# Non refundable payment for lessons



## bkylem (Sep 21, 2013)

Sweeney Road said:


> Last Friday (November 22) I pre-paid my riding instructor/owner of the stable for a package of 12 lessons. Later that day I had a terrible lesson which was the last lesson from the previous package of 12 lessons (given by her daughter). I had had issues with the daughter before, but thought the owner had straightened everything out with the daughter. Apparently not! I was working on a posting trot in the arena with the daughter behind me and by the time I was facing the direction of the daughter, it seemed that the daughter had left halfway through the lesson.
> 
> I contacted the owner via e-mail later that day (Friday) and told her I would not be returning since it was obvious that my goals and riding abilities were not compatible with the riding philosophy of the staff. After telling her in two separate e-mails that I wanted a refund of my money, she told me today (Tuesday) that she doesn't give refunds, even though I have not started with the current package of lessons.
> 
> ...


I understand the documentation that emails offer, but why didn't you just speak to her directly ?


----------



## Sweeney Road (Feb 12, 2012)

She had gone out to deposit my money and was not there before I had left the premises. Additionally, I have very poor telephone service, and I have no intentions of physically returning to the stable. E-mail offers documentation, a telephone conversation does not.


----------



## DancingArabian (Jul 15, 2011)

Did you write a check? Can you cancel it?
_Posted via Mobile Device_


----------



## ladygodiva1228 (Sep 5, 2012)

Does the daughter normally give the lessons? Did you explain to her that her daughter had left you halfway through the lesson? Do you like the mother as an instructor? If so I would tell her that you will do this last set of lessons, but only if she is the one giving you the lesson. 
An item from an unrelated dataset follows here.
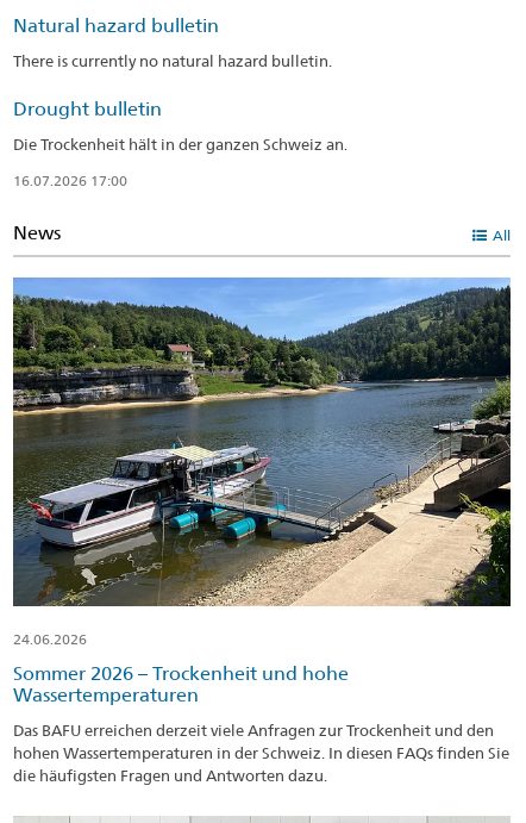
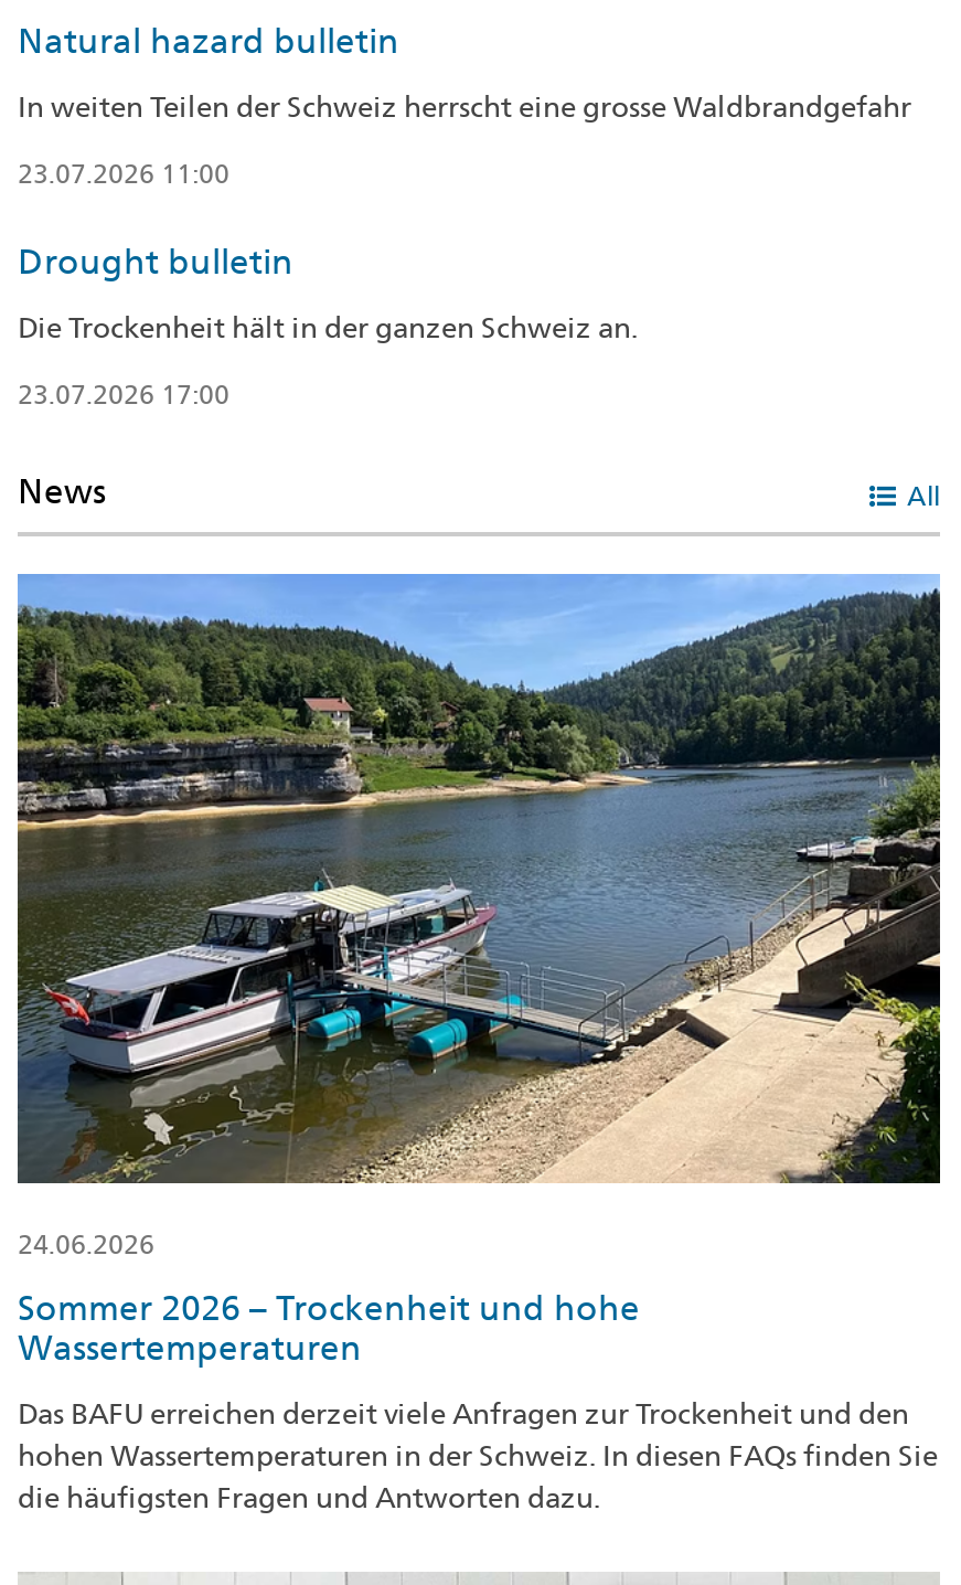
[13,51,332,70] There is currently no natural hazard bulletin. -> [18,88,911,189] In weiten Teilen der Schweiz herrscht eine grosse Waldbrandgefahr | 23.07.2026 11:00
[13,171,127,189] 16.07.2026 17:00 -> [18,377,229,410] 23.07.2026 17:00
It is a tough call is there anything in the agreement that states the lessons are non-refundable?


----------



## OutOfTheLoop (Apr 1, 2012)

Just fyi, small claims court can order them to pay you monies if the judgement goes in your favor, but nothing actually makes them pay you that money. At least thats how it is where I am.
_Posted via Mobile Device_


----------



## PaintHorseMares (Apr 19, 2008)

OutOfTheLoop said:


> Just fyi, small claims court can order them to pay you monies if the judgement goes in your favor, but nothing actually makes them pay you that money. At least thats how it is where I am.
> _Posted via Mobile Device_


That's right. You can get the judgement in your favor, but you still have to try and actually collect it.


----------



## Tazmanian Devil (Oct 11, 2008)

Did you pay by check or credit card? If so cancel/dispute payment. Always better to make them chase you for the money.

If you paid by cash, do you have a receipt? Does it state "non-refundable?" Did you sign anything or receive anything (release form, lesson coupons, etc." stating non-refundable? Are there any sings posted in the office stating non-refundable?

If non-refundable was communicated to you, you have little chance of winning in court based on the info given.

Even if not, it doesn't sound like you have a good case. You took 11 lessons and liked them enough to buy another package of 12. You had a bad experience with one lesson and suddenly - without any attempt to work things out - you want a full refund? 

I'm not picking in you, but you have to look at it the way a third party will. The big hole in your position is buying the second lesson package.


----------



## Sweeney Road (Feb 12, 2012)

Lessons were paid for in cash, no receipt. I have actually had several sets of lessons, usually from the mother or an associate, but not normally the daughter. Lessons from the mother and the associate were fine, but the lessons from the daughter were half-hearted at best and I had told the mother on previous occasions that I was not pleased. Her daughter apparently believes that if I just tried harder, I could undo built up scar tissue from a decades old back injury which prevents me from moving very quickly and which makes riding over jumps rather unpleasant during extremely cold weather. The daughter insisted on having me attempt jumps during the lesson, even though I had that very morning pointed out that I would be loathe to do any jumping that day. As a relative beginner, it's fairly easy to change the focus of the lesson (which is what the mother always does), but it seemed that the daughter felt that I just wasn't trying hard enough and after a great deal of rolling of eyes and exasperated sighs, she left. I obviously didn't communicate to the mother as well as I thought since she had her daughter teach the last lesson. One last thing, the daughter much prefers to teach children how to jump, and has little to no empathy for me as a much older student who simply wants to learn how to safely ride a horse and is willing to spend a lot of time working on the basics of flatwork. Jumping is not my main focus, and I have discussed that several times with the mother and the associate.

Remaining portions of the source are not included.